How to avoid: Always add and configure moderation bots in the discussion group, not the channel.

Mistake 4: Never reviewing moderation logs
Why it's wrong: Auto-moderation isn't perfect. False positives alienate genuine users, and false negatives let spam through. Without review, you won't know which is happening.
How to avoid: Check bot logs or /stats at least weekly. Adjust filters when you spot patterns.

Mistake 5: Using too many bots simultaneously
Why it's wrong: Multiple bots with overlapping rules create conflicts — double-deleting messages, contradictory punishments, or race conditions where both try to ban the same user.
How to avoid: Pick one primary moderation bot and supplement only with specialized bots that handle different functions (e.g., one for captcha, one for content filtering).

Frequently Asked Questions

Can I moderate comments without a discussion group?
No. Telegram channel comments only work through a linked discussion group. If your channel doesn't have one, go to Channel SettingsDiscussion and either create a new group or link an existing one. All moderation happens in this group.

Do moderation bots work in channels with restricted commenting?
If you've disabled comments entirely in your channel settings, there's nothing to moderate. If comments are enabled but restricted to specific users, bots will still moderate those users' messages according to your rules.

Will auto-moderation delete messages from administrators?
By default, most bots skip messages from group administrators and the channel owner. You can usually change this in bot settings, but it's generally recommended to keep admin exemptions active to prevent accidental self-moderation.
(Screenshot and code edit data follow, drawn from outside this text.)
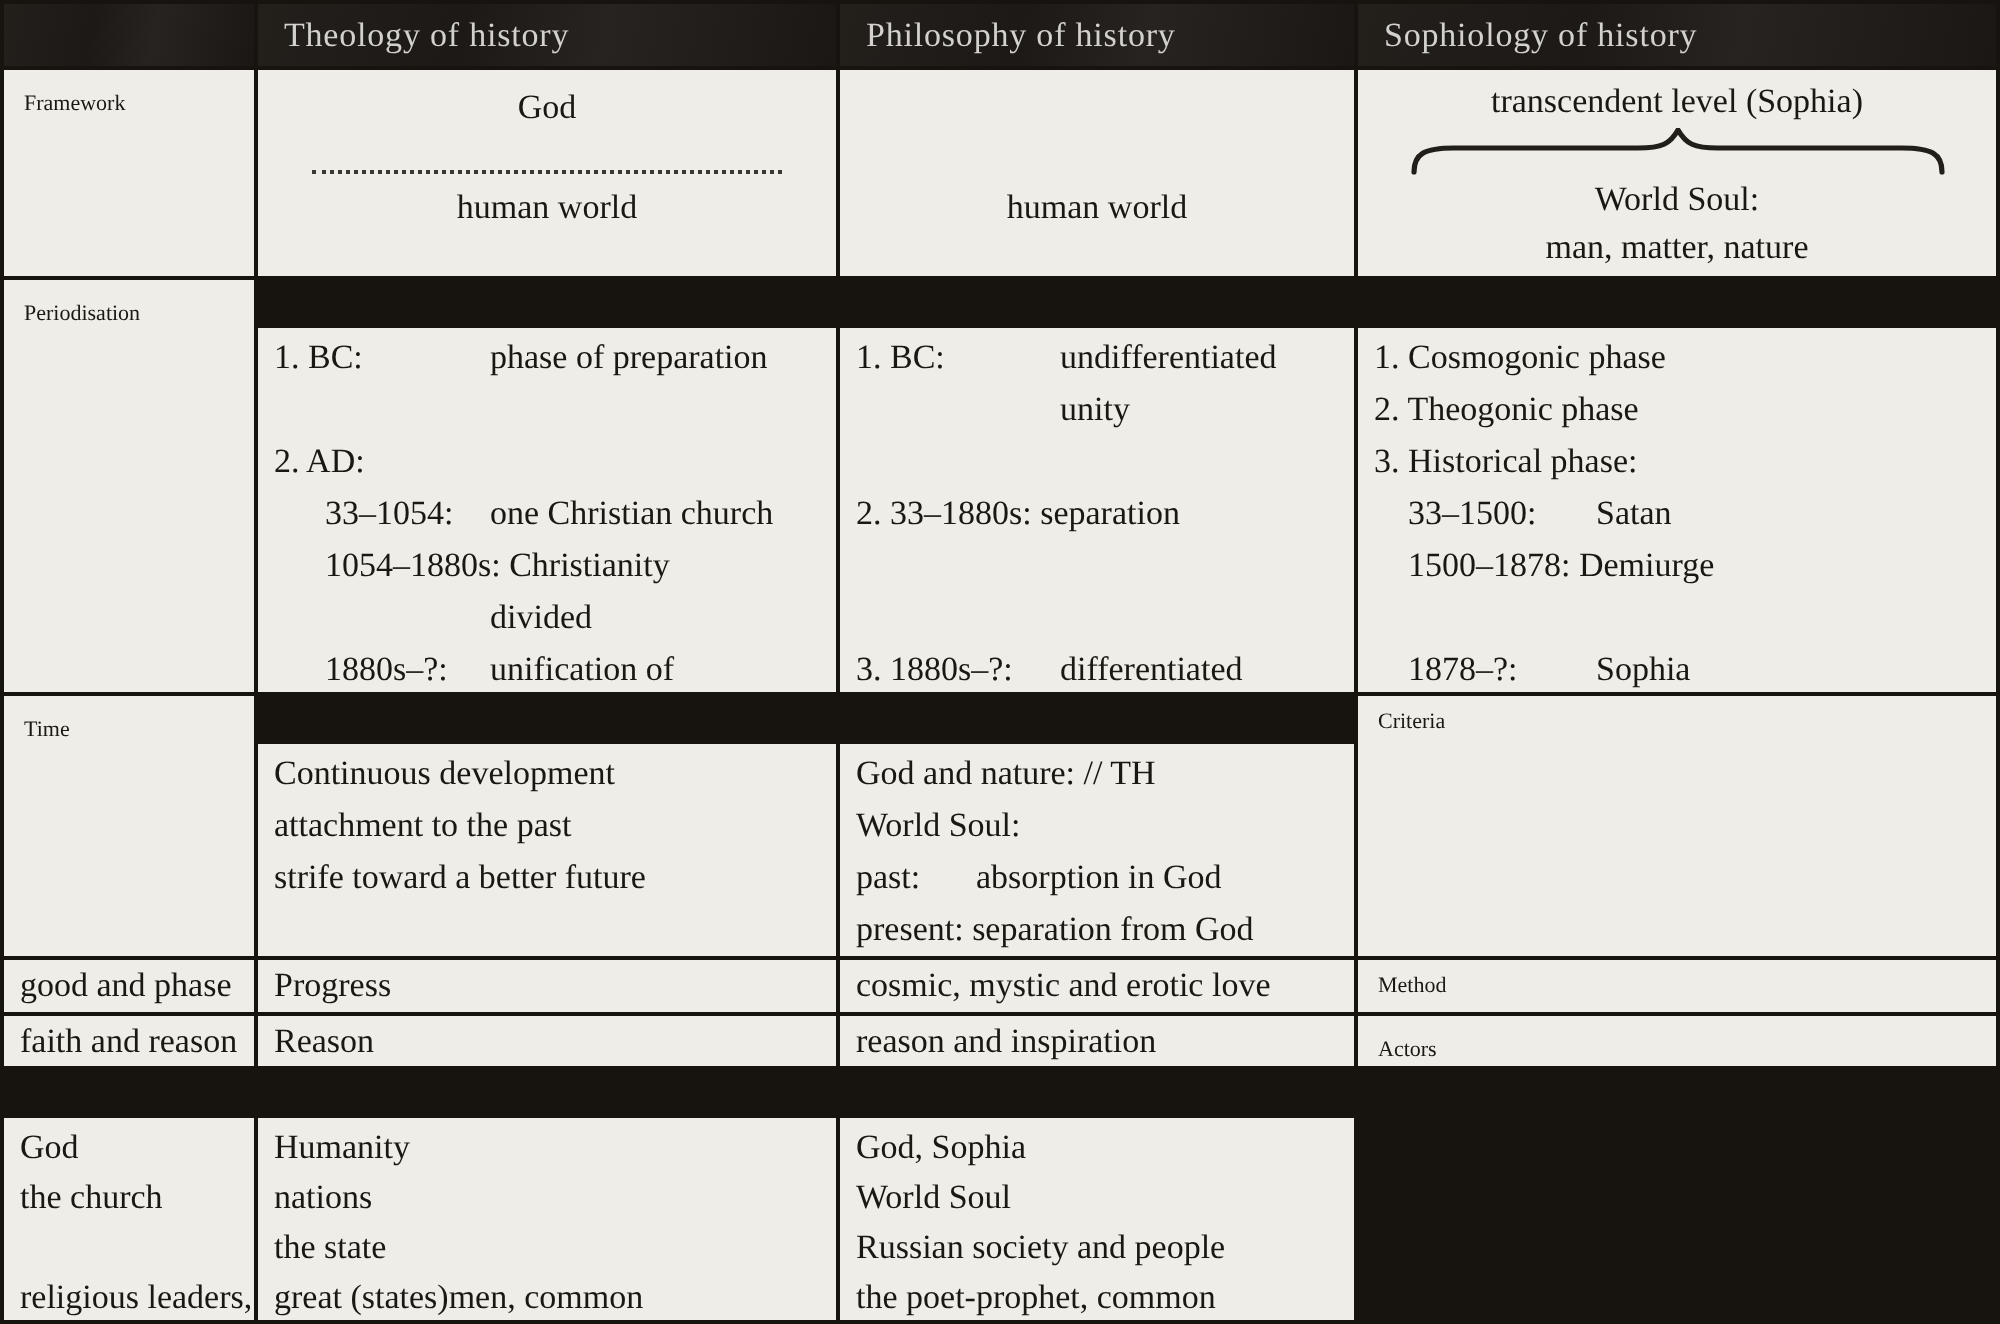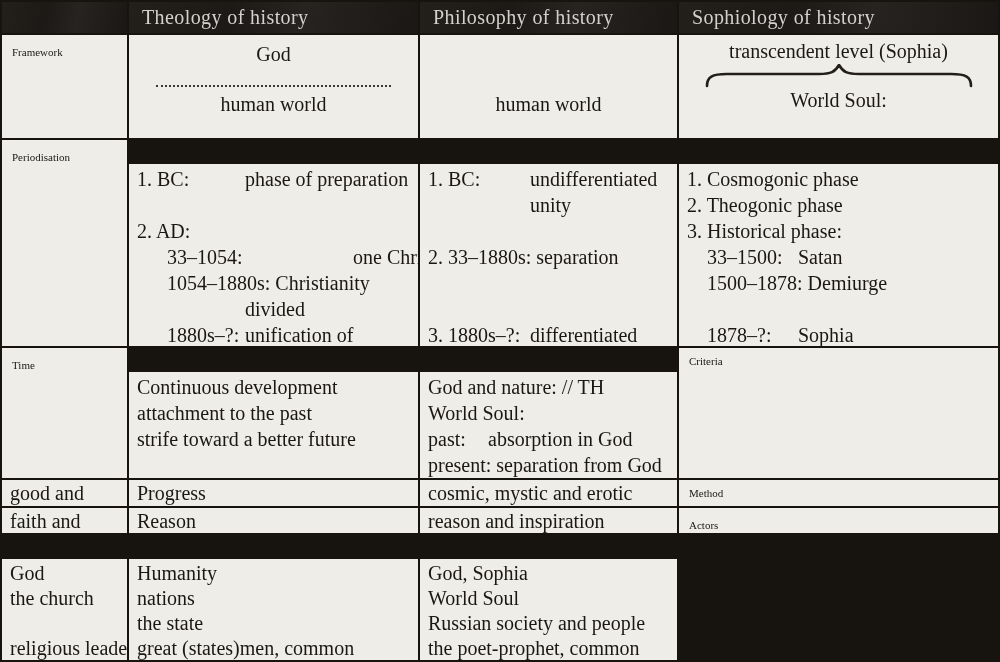"Theology of history" .hcell { font-size: 20px -> 17px }
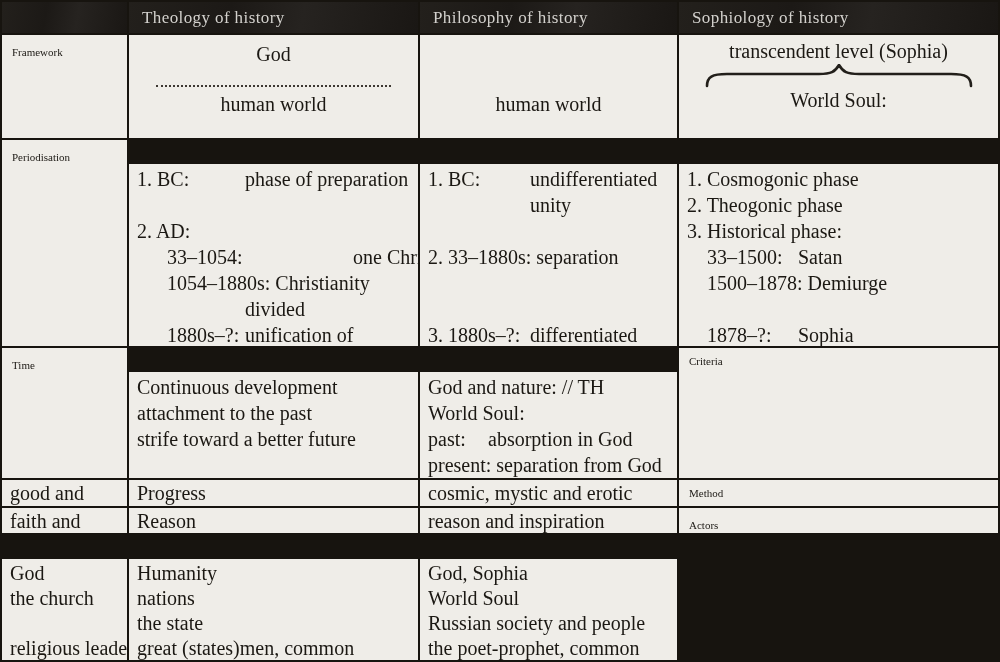"God" .c { font-size: 20px -> 17px }
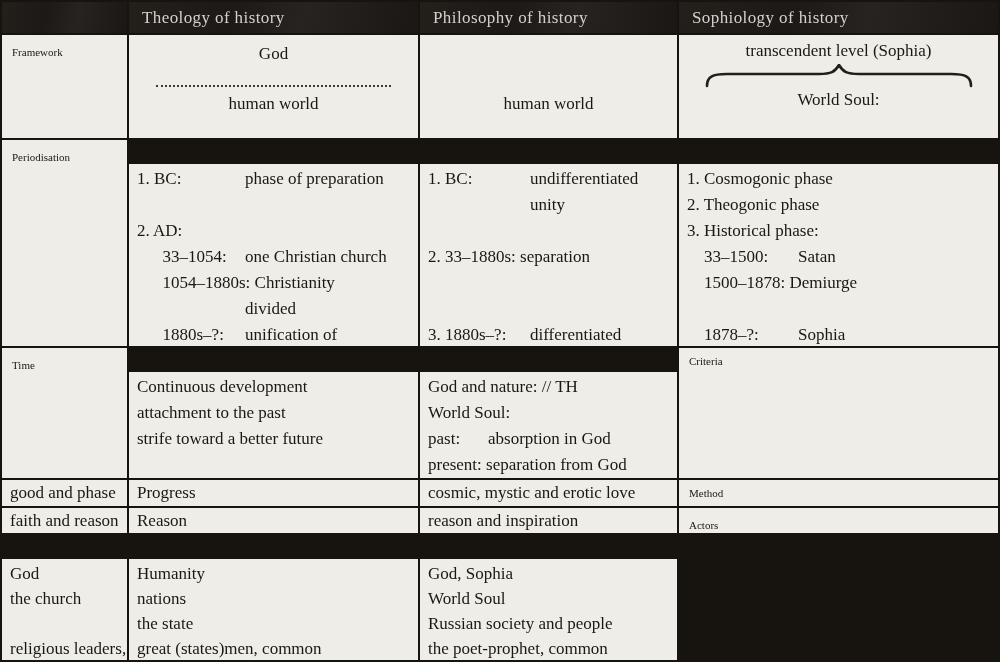"man, matter, nature" span.fw-soph-bot { html: none -> <span>man, matter, nature</span> }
Can I set different rules for different types of content?
Yes. Most advanced bots like Combot and Rose allow granular rules — for example, blocking links in text messages but allowing them in replies to specific posts, or permitting images but blocking stickers during certain hours.

Is there a way to auto-moderate in multiple languages?
Absolutely. Add blacklisted words and phrases in every language your audience uses. Bots like Rose support Unicode fully, so you can filter Cyrillic, Arabic, Chinese characters, and emoji-based spam patterns alongside English terms.